Daily Mail Online: Civil War and World War II shipwrecks are being analysed with sonar technology to provide never-before-seen detailed images
Historic shipwrecks are being analysed with incredible sonar technology to create images described as almost photographic.
The shipwrecks will appear vivid and three-dimensional, showing even more detail than diving at some of the sites off North Carolina and Virginia, could provide.
Federal researchers are using sonars to gather data that will result in images - and one day video - of the shipwrecks. These will likely end up on-line and in museums.
Not everybody dives, and so that's why we embrace technologies like this that are cutting edge, cost effective and give you a three-dimensional sense of that ship on the bottom,’ said James Delgado of the government's Maritime Heritage Program.
‘The kinds of imagery — it's almost photographic.’
The sites are World War II shipwrecks off North Carolina and Civil War shipwrecks in Virginia.
Some of the major shipwrecks:
Battle of Hampton Roads - March 8, 1862: The USS Cumberland (part of the U.S. Navy's North Atlantic Blockading Squadron) was sunk after being rammed by the Confederate ironclad CSS Virginia (formerly the USS Merrimack) killing 120 men.
CSS Florida - November 19, 1864: a Confederate commerce raider, the ship sunk after it collided with a U.S. Navy troop ferry
The Battle of Atlantic - July 14 1942: a merchant convoy of 19 ships and five military escorts left the Hampton Roads area of Virginia en route to Key West, Florida., to deliver cargo to aid the war effort. A German U-boat submarine attacked the convoy the next day off Cape Hatteras. The German boat was then sunk, along with an American merchant boat and a Panamanian tanker depth charges dropped by U.S. Navy aircraft. The ships are situated in North Carolina's Outer Banks.
- This was a decisive battle turning the tides for the Allied Forces on the American coastline.

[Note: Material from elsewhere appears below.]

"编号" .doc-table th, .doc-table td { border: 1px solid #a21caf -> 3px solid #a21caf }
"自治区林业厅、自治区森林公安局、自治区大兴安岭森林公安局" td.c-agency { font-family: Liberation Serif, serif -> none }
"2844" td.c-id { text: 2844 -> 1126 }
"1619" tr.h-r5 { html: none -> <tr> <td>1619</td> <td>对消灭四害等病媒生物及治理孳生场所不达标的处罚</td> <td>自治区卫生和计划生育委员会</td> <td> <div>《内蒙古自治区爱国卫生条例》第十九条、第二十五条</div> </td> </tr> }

These are sites that are miles out into the sea and so unless you're a diver you're likely not to going to be aware of them even,' said Alexis Catsambis, an underwater archaeologist for the U.S. Navy.
'Many people may not know that there were (German) U-boats off the coast of North Carolina during World War II that created a number of casualties,’ she added.
On Tuesday, researchers headed to North Carolina's Outer Banks to begin creating images of ships sunk in the Battle of the Atlantic.
They have identified potential shipwrecks from the battle and the 3-D mapping will help them determine exactly what they're looking at.
One of the escorts for the World War II KS-520 convoy was the Coast Guard cutter, Triton (pictured)
‘There's 400 years of ships sunken off the coast here, so it could be anything. You never know what you're going to get,’ said Joseph Hoyt, maritime archaeologist for the Monitor National Marine Sanctuary.
Eventually, researchers hope to develop 3-D video of individual Battle of the Atlantic shipwrecks.
The researchers used the sonar to map Civil War shipwrecks in the murky waters of the James River near Newport News, Virginia on Monday.
The research will hopefully find new ways to protect the wrecks, of growing interest as the nation prepares to commemorate the 150th anniversary of the start of the Civil War
‘In terms of the guys who died in the Cumberland that day, not only are they heroes, but they're sons and fathers and grandsons and nephews and they left families who are still with us today and their stories resonate,’ Delgado said.
The ships are protected by federal law, but resources are limited.
Researchers hope that by being able to better tell the ships' stories with new visualizations that they won't be looted or damaged by divers or unknowing fishermen.
If people don't have a personal connection to it, they don't care about it,’ said David Alberg of the Monitor National Marine Sanctuary.
‘By doing these types of projects, getting that information out there, that's helping to educate the public, which is ultimately the most important tool to protecting the site.’
Often popular as dive sites, the new images will mean less damage to the wrecks and will aid scientists to preserve them better.
The technology also allows the public to view shipwrecks in waters that aren't very clear.